Leisure
Masquerade
Fun or Faith?
05.02.2010
Since ancient times, mankind has had the urge to wear a mask. “Masking” is one of humanity’s oldest practices and its origins are tightly connected to our relationship to the metaphysical world.
First, there was ritual masking, which meant reaching beyond the conscious world into the unknown and achieving complete identification between the bearer of the mask and supernatural beings the mask itself represented, i.e. demons, spirits of the ancestors, the dead etc.
After belief in this mythological world of ritual faded, people superstitiously kept the tradition of masking, both to celebrate the power of nature yet also to subdue nature to their wishes and goals. It was important to take part in nature’s regular revival. When winter turned into spring and the world blossomed, people greeted that change hoping to encourage natural forces to their own benefit. However, to be able to approach the spirits of natural growth and fertility, they had to be masked.

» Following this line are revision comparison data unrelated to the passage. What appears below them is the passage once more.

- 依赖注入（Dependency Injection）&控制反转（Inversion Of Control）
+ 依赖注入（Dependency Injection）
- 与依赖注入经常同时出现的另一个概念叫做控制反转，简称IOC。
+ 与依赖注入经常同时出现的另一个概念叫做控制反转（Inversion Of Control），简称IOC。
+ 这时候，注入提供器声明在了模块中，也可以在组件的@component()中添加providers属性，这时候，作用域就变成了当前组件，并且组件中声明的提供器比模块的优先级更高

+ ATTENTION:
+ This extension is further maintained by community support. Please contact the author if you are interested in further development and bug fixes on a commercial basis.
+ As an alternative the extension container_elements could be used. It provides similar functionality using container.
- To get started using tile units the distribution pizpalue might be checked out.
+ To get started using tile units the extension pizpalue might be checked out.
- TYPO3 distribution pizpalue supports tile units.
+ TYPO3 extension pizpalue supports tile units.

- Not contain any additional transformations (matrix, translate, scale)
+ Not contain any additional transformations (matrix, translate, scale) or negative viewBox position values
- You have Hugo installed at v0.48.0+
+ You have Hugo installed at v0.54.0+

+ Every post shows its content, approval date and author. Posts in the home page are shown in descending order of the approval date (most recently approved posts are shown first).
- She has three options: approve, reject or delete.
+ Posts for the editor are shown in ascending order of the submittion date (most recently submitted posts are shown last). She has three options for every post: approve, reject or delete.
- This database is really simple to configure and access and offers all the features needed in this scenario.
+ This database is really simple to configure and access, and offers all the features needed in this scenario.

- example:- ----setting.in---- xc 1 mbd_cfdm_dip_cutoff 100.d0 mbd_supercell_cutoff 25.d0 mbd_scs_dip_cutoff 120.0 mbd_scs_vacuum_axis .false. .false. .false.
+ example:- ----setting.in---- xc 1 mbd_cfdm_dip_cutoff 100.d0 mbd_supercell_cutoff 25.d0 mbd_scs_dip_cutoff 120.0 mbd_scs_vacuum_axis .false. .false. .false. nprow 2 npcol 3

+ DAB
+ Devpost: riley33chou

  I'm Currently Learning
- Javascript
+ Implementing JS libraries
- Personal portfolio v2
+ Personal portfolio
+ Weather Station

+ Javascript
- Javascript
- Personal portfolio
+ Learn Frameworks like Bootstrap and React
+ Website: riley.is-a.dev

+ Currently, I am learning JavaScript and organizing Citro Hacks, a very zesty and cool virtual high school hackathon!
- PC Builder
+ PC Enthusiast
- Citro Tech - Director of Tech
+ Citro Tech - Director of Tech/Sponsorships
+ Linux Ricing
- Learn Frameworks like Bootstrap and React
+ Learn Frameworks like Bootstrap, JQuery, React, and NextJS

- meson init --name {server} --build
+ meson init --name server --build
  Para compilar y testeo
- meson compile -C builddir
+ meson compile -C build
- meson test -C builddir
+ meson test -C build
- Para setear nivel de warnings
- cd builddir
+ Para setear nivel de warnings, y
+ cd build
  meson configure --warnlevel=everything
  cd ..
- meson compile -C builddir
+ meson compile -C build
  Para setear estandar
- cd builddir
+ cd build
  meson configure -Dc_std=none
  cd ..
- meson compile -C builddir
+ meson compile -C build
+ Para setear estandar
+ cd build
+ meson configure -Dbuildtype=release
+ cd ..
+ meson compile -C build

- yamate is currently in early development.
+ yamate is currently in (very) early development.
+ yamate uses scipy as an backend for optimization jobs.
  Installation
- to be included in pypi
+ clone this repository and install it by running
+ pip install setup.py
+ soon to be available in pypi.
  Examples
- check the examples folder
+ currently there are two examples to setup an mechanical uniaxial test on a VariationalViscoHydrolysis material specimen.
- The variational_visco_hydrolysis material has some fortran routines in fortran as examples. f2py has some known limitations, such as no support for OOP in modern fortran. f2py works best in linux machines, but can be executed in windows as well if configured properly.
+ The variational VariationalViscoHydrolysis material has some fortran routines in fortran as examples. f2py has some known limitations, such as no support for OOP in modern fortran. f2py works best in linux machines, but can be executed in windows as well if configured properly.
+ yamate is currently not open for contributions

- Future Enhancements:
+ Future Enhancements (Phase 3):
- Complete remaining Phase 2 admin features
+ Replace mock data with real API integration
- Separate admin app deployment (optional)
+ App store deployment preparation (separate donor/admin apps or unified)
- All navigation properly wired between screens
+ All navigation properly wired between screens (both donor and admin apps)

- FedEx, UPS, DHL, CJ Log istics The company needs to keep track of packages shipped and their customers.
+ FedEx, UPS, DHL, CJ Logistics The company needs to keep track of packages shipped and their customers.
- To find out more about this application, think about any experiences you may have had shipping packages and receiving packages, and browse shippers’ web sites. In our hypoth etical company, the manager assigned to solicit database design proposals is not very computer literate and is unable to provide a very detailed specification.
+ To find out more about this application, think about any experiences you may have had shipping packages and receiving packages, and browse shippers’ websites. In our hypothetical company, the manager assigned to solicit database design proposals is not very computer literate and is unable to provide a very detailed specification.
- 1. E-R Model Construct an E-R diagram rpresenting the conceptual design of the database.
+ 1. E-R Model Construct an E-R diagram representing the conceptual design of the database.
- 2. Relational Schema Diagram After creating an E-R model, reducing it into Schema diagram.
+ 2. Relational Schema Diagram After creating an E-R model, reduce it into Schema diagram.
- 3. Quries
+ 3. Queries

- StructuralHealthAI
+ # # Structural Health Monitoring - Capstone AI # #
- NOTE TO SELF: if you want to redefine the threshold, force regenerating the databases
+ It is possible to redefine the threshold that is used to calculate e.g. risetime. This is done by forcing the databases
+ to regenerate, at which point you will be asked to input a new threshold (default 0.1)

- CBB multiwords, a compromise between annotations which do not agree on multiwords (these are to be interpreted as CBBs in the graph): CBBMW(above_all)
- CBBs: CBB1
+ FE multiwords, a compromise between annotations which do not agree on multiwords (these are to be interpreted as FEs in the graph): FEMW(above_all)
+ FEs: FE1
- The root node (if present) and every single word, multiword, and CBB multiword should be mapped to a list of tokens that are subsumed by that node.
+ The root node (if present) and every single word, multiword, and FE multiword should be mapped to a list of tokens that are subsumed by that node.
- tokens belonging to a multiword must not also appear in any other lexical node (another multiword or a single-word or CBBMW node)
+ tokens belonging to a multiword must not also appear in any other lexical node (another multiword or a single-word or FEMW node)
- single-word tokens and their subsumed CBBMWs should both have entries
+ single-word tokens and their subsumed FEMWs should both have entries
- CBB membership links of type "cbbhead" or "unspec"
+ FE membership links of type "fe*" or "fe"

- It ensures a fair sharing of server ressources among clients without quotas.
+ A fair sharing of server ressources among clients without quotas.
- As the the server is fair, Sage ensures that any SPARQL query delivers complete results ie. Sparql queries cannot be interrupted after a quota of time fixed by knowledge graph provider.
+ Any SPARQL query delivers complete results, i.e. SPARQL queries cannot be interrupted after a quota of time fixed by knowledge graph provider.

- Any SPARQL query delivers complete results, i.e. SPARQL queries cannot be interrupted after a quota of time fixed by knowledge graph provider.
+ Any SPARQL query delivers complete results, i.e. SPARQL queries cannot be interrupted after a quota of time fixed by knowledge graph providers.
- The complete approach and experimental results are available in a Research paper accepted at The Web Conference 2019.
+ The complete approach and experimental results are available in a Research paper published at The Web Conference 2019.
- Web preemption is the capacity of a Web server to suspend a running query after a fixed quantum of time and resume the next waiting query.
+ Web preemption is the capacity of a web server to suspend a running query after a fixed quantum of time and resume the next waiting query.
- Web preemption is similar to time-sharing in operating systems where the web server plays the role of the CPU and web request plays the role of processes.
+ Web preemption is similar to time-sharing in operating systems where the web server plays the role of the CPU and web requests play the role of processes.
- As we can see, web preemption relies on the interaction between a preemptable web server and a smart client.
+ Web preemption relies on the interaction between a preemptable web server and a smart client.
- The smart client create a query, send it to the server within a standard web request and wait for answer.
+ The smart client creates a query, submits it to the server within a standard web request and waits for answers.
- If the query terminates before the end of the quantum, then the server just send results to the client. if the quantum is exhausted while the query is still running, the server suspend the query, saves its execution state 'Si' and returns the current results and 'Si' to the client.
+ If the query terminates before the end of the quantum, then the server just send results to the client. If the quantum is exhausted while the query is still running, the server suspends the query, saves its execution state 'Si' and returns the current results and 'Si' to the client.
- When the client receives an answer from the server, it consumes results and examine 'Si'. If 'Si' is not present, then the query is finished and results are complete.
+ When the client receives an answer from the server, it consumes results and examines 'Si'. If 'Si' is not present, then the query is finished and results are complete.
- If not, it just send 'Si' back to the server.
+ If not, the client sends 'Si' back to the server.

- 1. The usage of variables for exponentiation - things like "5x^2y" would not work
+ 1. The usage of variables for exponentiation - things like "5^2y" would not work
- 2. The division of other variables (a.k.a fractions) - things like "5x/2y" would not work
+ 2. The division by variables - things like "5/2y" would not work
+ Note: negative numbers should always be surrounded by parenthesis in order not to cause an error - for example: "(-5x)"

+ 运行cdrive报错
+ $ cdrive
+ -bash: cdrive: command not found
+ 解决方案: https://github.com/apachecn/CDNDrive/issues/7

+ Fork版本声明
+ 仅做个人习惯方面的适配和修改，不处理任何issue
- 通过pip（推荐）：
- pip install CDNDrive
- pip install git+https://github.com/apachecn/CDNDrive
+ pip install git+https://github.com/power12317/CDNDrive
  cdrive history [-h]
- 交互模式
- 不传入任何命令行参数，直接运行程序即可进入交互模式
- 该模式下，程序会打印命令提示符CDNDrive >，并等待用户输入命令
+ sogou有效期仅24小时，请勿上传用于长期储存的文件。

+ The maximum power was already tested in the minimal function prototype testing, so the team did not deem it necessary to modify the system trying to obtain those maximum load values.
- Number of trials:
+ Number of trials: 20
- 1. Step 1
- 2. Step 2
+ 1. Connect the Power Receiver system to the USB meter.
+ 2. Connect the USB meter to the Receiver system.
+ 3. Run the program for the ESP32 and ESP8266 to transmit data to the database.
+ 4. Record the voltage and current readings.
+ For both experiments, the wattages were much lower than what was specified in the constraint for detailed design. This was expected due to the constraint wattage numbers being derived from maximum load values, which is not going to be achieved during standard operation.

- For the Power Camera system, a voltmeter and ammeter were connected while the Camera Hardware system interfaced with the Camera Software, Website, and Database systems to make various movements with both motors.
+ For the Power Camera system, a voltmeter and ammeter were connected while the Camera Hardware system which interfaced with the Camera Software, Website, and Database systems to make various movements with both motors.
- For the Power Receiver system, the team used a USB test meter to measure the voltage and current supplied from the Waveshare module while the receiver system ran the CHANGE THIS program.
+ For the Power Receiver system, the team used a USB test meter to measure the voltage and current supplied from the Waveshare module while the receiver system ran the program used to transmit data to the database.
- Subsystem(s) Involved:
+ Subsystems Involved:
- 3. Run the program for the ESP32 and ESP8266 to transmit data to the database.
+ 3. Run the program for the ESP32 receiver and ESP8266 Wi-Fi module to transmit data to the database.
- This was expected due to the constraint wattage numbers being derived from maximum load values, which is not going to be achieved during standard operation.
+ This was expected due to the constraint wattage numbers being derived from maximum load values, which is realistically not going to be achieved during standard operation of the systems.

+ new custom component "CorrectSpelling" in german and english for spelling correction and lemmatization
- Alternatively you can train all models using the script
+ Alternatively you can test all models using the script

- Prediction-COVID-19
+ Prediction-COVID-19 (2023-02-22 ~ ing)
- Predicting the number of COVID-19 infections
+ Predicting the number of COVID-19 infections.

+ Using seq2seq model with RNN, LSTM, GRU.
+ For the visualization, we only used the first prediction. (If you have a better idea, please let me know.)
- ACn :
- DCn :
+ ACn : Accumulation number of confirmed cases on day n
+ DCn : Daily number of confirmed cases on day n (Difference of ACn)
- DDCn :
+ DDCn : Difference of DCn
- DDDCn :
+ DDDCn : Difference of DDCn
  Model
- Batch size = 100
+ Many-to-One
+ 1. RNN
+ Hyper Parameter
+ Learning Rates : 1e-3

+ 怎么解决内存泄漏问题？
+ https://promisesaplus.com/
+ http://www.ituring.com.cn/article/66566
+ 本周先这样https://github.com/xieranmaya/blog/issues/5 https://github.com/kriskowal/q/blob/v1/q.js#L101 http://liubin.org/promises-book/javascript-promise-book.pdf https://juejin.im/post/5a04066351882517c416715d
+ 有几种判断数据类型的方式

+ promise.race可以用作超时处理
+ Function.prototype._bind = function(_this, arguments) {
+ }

Masking is, therefore, a very pagan tradition. It was, of course, always part of a faith that a world exists above the one we walk on and (by that) actually a part of religion, but nevertheless a religion that Christianity wanted no part of. Over hundreds of years, they tried to exterminate the ancient tradition but to no avail. Priests saw the mask as some kind of devil’s tool to steal a man’s soul, but they also saw it as an inconvenience that enabled wild behaviour that was not as easily controlled as a quiet, subdued person who usually attended church services. At last, they had to confess defeat and accept it as a part of human being, too old and too primal to be exiled.
Slovenian Traditional Carnivals
Pust (Shrovetide) is a descendant of festivities in ancient Rome, which were held to celebrate both the New Year (February was the 12th month of their calendar) and nature’s spring awakening. This jubilation was preserved through time until today. The Renaissance reformed that tradition as “Carnival,” a new perception of life glorifying material world instead of spiritual one, which fit perfectly into a masked celebration of nature’s rebirth. If we are particular, we can say that Pust and Carnival actually mark one and the same thing, since etymologically they both mean the same: to leave or put away meat. This explains their placement a few days before the annual 40-day long fast. Pust’s days were originally Sunday, Monday and Tuesday, Saturday was added later.
Slovenia has preserved at least 150 traditional masks, although not all of them are characteristic for Pust. The most famous among them is Kurent, whose origins have several interpretations. The most common one is that he used to represent a god of boisterous joy, a Slavic version of Greek god Dionysus. Kurentovanje (which means Kurent’s carnival) is the biggest carnival in Slovenia, although its meaning has changed from bowing to nature’s magical forces to a commercial folklore event. Even though Kurent is now merely a mascot, the people in the Štajerska region still deeply respect the tradition. Young boys transform themselves into Kurents; they put on sheep fur coats and a leather belts or a chains holding cowbells. On their heads, they wear an ugly hairy cap with a snout instead of a nose and a long red tongue. They have horns on top of their heads and sticks with hedgehog’s skin in their hands. They go around in groups jumping and bouncing up and down; it is said that in the past different groups of Kurents used to fight so hard there were casualties (forbidden nowadays).
In addition to his festival of Kurentovanje, there are many other smaller carnivals in different regions of Slovenia. Cerkljanski lavfarji (Cerkno’s runners) are another very old tradition together with their wooden masks. The central figure is Pust, who is a manifestation of winter and therefore has to be killed. His clothes are made of moss and he carries a spruce in his hands. Around him are a number of other masks, the most popular being ta bršljanast (the ivy one), ta tirjest, ta star (the old one), ta kožuhast (the fur one) etc. On pustni torek (Mardi gras, as they call it in New Orleans), they hold a trial for Pust in front of the church and afterwards they execute him.
Also famous are the škoromati from Brkini, the Fašanek from the Porabje and Prekmurje regions, Ravenski pustovi and others. There is a nice tradition in Prekmurje that demands that if nobody got married in the village the previous year, they would have to hold a borovo gostüvanje (pine’s feast). The oldest unmarried man in the village must marry a pine tree and they have an entire wedding with parents and wedding guests (a girl that stands in as the pine).
The Death of the Mask
There are many more of those masks and different traditional events but they all end in a similar fashion. Pust is put on trial and found guilty, or they look for him and find him hiding under the table in one of local bars. Then he must meet his end; in some places, he is shot, while elsewhere he is burnt or thrown in the river or simply buried. With Pust’s burial, the feasts are officially over and fasting begins.
With Pust, we can see that the masking tradition is still very much alive. People participate in festivals, eat, drink and dance until they are too tired to do so. Unfortunately, as many things change and lose value, this has also happened to this fine tradition. Celebrations of nature’s cycle of renewing have evolved into folklore events and serious and fearsome masks into ridiculous mascots without substance. Today’s festivities have little in common with what the masquerade was originally about. Perhaps that is why the ones that enjoy it most now are children.